[YOUR GOAL]
Exact copy, no pictures: set down the lines from the one holding "2025-06-30: none -> 102626" through the final line of the records below.
(MATERIAL FOR THE TASK Opens)
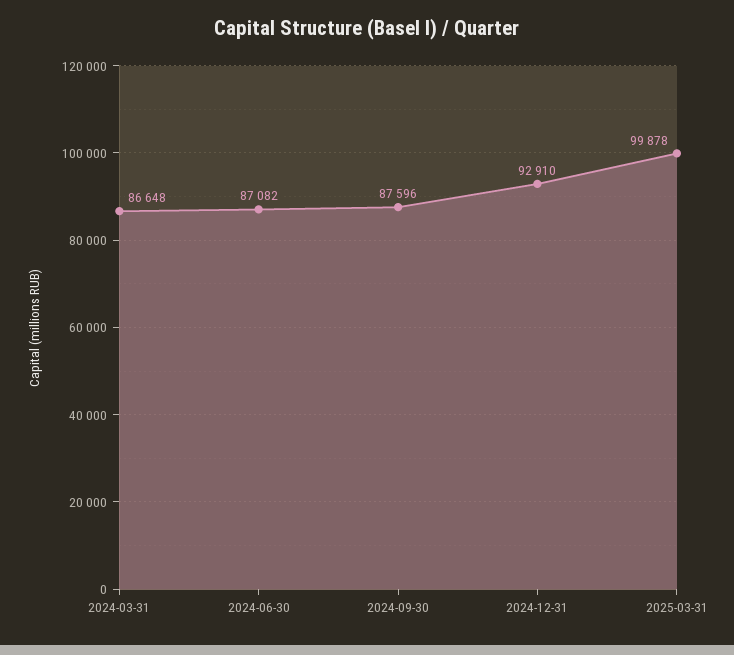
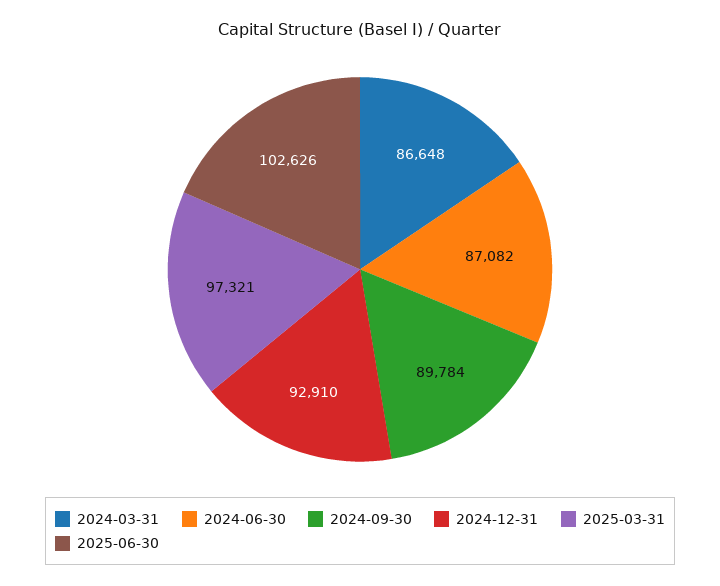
2024-09-30: 87596 -> 89784
2025-03-31: 99878 -> 97321
2025-06-30: none -> 102626

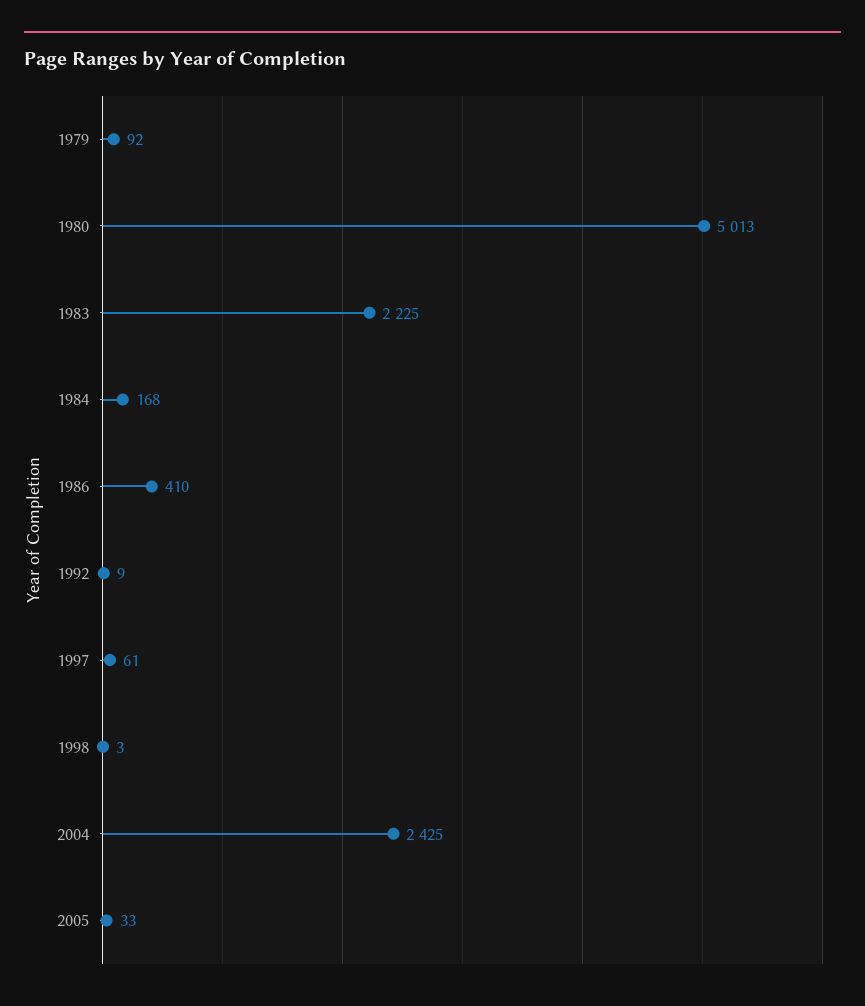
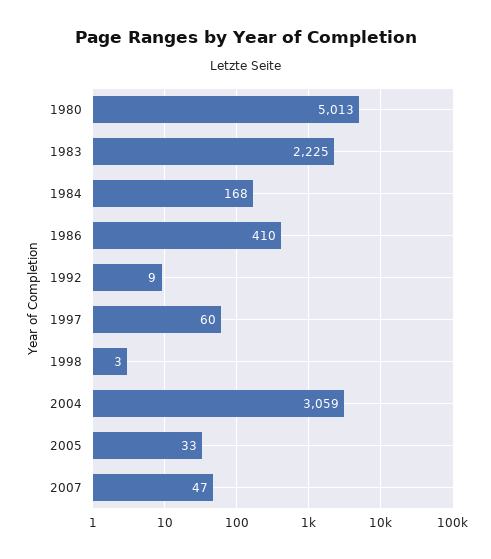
1979: 92 -> none
1997: 61 -> 60
2004: 2425 -> 3059
2007: none -> 47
(MATERIAL FOR THE TASK Closes)
[EXERCISE ANSWER]
2025-06-30: none -> 102626

1979: 92 -> none
1997: 61 -> 60
2004: 2425 -> 3059
2007: none -> 47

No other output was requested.